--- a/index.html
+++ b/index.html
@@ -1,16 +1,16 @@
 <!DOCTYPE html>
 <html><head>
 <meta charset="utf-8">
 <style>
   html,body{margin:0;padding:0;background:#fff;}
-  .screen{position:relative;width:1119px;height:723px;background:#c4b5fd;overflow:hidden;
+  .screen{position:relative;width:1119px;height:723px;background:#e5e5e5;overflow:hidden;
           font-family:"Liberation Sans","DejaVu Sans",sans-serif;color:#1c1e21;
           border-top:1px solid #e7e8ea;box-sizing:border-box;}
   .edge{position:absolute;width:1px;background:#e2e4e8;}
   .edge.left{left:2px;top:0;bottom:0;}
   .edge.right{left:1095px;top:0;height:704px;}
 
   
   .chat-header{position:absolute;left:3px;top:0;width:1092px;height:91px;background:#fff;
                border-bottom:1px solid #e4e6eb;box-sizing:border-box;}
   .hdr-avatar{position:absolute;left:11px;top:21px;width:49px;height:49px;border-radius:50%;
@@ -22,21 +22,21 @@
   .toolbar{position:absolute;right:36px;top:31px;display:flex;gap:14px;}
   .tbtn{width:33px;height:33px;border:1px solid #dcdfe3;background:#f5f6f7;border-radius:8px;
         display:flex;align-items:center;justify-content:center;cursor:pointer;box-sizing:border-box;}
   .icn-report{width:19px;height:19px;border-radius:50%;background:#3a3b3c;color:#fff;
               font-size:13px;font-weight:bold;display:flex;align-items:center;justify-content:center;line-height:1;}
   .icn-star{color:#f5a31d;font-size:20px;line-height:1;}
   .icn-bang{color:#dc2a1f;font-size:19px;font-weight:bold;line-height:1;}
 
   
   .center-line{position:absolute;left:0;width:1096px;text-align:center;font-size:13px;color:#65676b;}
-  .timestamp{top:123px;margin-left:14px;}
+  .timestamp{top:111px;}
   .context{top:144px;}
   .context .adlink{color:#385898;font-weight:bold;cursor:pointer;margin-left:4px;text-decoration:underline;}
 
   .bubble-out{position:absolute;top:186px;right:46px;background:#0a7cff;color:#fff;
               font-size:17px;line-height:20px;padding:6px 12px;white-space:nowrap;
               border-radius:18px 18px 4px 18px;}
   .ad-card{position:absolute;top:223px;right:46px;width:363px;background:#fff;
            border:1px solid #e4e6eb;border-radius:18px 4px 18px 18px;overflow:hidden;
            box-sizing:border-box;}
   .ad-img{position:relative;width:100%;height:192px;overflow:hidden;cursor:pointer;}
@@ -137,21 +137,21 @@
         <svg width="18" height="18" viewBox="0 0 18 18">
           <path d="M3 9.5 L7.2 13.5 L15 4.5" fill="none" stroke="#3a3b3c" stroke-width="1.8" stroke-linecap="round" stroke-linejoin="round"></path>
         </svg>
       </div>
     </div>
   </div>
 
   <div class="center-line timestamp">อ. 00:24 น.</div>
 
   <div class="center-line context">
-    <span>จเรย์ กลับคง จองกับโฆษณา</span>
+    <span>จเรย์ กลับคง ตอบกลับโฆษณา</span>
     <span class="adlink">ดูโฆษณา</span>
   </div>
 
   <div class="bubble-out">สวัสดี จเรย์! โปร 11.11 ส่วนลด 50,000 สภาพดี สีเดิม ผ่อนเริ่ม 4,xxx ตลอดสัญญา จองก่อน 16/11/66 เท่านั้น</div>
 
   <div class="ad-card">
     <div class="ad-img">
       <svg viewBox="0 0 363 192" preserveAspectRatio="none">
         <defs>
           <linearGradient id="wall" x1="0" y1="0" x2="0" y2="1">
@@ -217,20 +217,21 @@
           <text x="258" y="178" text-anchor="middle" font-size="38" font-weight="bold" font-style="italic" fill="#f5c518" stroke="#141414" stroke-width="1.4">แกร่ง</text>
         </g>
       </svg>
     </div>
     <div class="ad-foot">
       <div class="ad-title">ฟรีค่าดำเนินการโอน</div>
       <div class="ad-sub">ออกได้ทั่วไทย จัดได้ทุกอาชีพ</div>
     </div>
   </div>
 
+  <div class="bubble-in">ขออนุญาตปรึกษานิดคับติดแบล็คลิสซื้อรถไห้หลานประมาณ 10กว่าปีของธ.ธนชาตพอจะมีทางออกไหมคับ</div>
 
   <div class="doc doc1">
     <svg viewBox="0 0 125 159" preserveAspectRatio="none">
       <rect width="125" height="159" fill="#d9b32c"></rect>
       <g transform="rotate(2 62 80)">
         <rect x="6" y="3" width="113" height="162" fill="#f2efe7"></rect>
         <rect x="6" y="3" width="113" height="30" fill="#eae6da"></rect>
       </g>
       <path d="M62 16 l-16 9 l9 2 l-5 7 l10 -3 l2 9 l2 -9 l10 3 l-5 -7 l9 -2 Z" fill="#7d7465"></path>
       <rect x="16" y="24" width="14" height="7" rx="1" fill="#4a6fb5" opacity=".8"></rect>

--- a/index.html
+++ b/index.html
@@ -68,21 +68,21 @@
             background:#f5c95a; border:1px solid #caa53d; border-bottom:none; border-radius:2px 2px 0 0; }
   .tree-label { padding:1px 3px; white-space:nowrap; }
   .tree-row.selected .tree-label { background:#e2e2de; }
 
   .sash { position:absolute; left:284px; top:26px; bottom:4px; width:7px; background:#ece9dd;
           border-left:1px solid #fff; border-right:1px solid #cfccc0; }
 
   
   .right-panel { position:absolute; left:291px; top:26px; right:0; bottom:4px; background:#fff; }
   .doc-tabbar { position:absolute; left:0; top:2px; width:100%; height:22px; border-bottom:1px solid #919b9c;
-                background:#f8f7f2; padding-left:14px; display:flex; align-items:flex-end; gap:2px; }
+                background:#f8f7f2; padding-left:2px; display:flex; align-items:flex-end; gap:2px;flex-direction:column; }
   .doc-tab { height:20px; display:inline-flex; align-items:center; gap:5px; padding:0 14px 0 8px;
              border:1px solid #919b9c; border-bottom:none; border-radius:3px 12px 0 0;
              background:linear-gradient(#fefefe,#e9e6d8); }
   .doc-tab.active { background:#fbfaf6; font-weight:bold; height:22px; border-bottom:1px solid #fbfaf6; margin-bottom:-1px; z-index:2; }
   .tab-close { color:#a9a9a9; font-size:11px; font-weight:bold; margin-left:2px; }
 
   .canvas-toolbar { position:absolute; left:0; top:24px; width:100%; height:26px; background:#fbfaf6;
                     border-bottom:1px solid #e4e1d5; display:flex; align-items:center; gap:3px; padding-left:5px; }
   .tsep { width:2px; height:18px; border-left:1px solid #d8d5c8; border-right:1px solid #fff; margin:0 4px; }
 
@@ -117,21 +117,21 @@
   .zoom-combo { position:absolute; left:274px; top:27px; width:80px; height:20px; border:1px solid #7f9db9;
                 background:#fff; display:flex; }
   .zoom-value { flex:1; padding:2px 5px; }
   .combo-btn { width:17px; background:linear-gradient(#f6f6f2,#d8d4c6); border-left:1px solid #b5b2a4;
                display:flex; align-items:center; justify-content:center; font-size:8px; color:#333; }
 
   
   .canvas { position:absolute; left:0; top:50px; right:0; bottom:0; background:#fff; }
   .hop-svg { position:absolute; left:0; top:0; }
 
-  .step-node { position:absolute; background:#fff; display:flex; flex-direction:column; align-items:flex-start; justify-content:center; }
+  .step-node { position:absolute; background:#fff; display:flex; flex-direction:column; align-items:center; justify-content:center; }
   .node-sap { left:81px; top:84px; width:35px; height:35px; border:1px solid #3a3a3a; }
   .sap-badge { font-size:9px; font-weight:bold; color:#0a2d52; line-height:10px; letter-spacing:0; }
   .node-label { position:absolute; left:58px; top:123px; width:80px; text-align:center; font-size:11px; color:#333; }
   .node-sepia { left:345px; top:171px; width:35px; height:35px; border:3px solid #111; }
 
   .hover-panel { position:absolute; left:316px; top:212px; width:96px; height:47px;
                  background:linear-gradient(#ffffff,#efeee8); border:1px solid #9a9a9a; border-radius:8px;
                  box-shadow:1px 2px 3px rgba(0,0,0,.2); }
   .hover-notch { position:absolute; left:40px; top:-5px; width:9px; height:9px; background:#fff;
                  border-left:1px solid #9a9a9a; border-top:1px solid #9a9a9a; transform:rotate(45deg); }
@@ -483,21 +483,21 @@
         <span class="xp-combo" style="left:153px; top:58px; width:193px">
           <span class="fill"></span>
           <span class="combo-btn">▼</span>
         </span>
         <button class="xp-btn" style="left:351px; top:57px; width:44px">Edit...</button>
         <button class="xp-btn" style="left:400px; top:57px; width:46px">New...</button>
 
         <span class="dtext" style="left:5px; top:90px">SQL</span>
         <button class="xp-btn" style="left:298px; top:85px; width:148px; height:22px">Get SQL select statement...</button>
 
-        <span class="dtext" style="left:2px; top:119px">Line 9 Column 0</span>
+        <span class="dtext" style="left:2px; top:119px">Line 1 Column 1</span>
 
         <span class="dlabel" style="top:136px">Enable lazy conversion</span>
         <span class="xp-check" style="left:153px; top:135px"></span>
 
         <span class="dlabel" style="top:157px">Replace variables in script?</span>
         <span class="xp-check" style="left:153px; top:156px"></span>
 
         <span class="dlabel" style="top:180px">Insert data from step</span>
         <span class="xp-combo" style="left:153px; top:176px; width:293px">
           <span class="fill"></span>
⁂
EXERCISE DESCRIPTION
Look through the entries and return each line that has the word "dtext" in it.

RESULT
         <span class="dtext" style="left:5px; top:90px">SQL</span>
-        <span class="dtext" style="left:2px; top:119px">Line 9 Column 0</span>
+        <span class="dtext" style="left:2px; top:119px">Line 1 Column 1</span>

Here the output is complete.